Garden Hill, Manitoba
Garden Hill is a First Nations community in the Canadian province of Manitoba. It is situated on Island Lake, the sixth largest lake in Manitoba, in the far northeast corner of the province. It is only accessible by winter ice roads via St. Theresa Point and air. Garden Hill has a population of approximately 3,776 residents. The residents of Garden Hill speak Oji-Cree, the traditional First Nations language, and English.
Nearby communities include the Wasagamack First Nation, St. Theresa Point First Nation, and Red Sucker Lake First Nation communities.
In the early 1900s, there were no chiefs, but there were leaders called "headmen". They earned their status by establishing a reputation for generosity, service, wisdom, spirituality, courage, diplomacy, dignity, loyalty and personal magnetism. These leaders achieved status by influence, not by possession of wealth, but by the distribution of it. The shared generosity because of beliefs, values, traditions, and customs required by this behavior. The chief with the longest time in the position was Henry Fiddler, who held the position of Chief for 22 years from 1931-1953.
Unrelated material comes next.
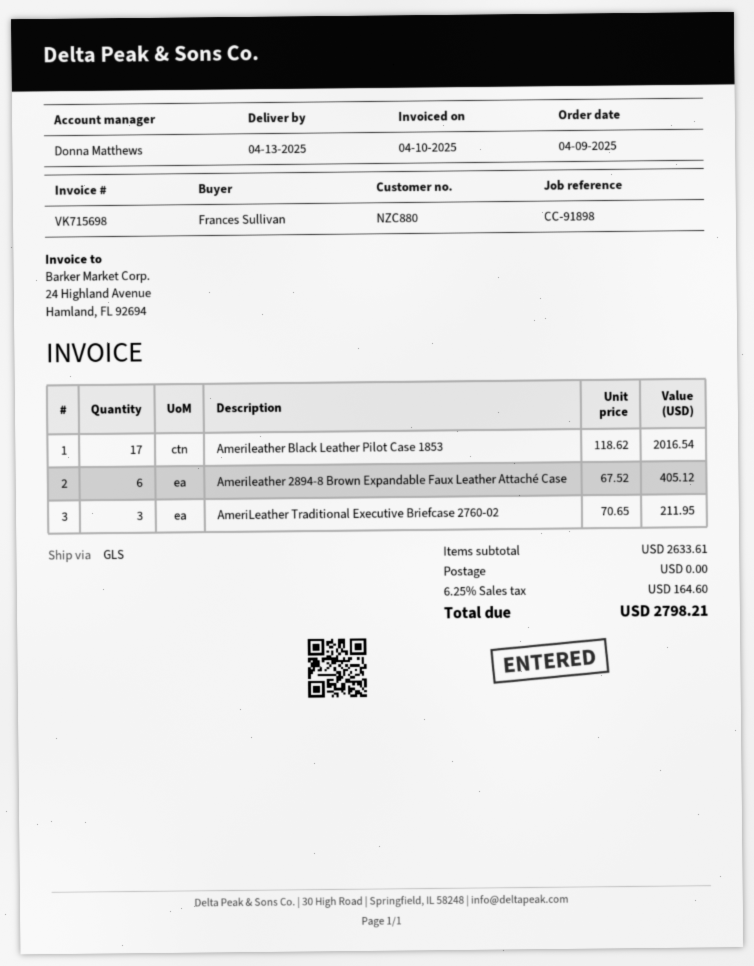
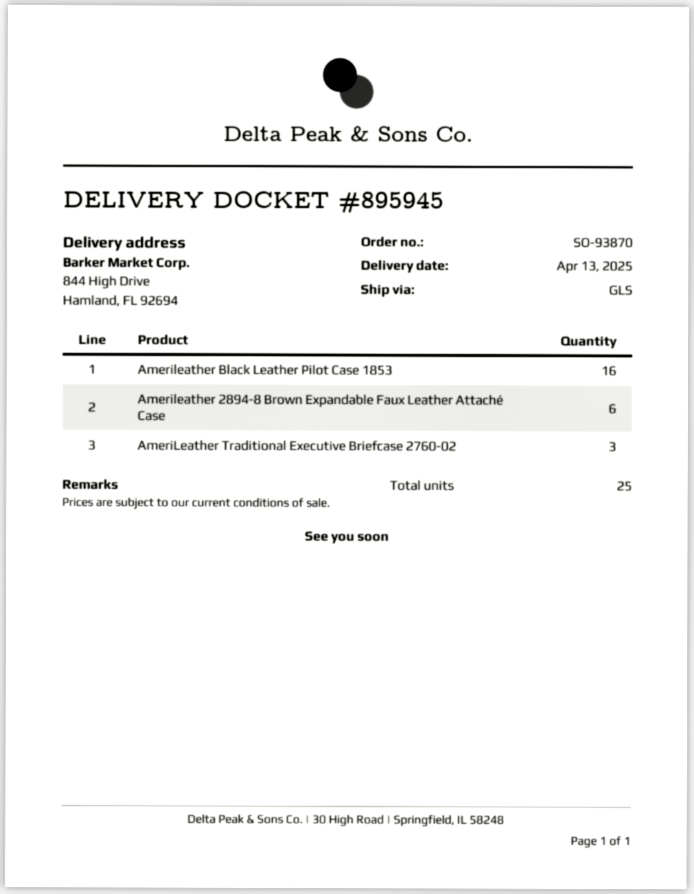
Amerileather Black Leather Pilot Case 1853: 17 -> 16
Garden Hill was part of the bigger Island Lake Reserve. In 1969, Island Lake separated into four reserves: Garden Hill First Nation ( ), Red Sucker Lake First Nation, Wasagamack First Nation, and St. Theresa Point First Nation.
There are two schools in Garden Hill. The elementary school is named Kistiganwacheeng Elementary School and the secondary school is called Garden Hill First Nation High School. Garden Hill Student Services office is located in Winnipeg, the office handles post-secondary students that attend various institutions.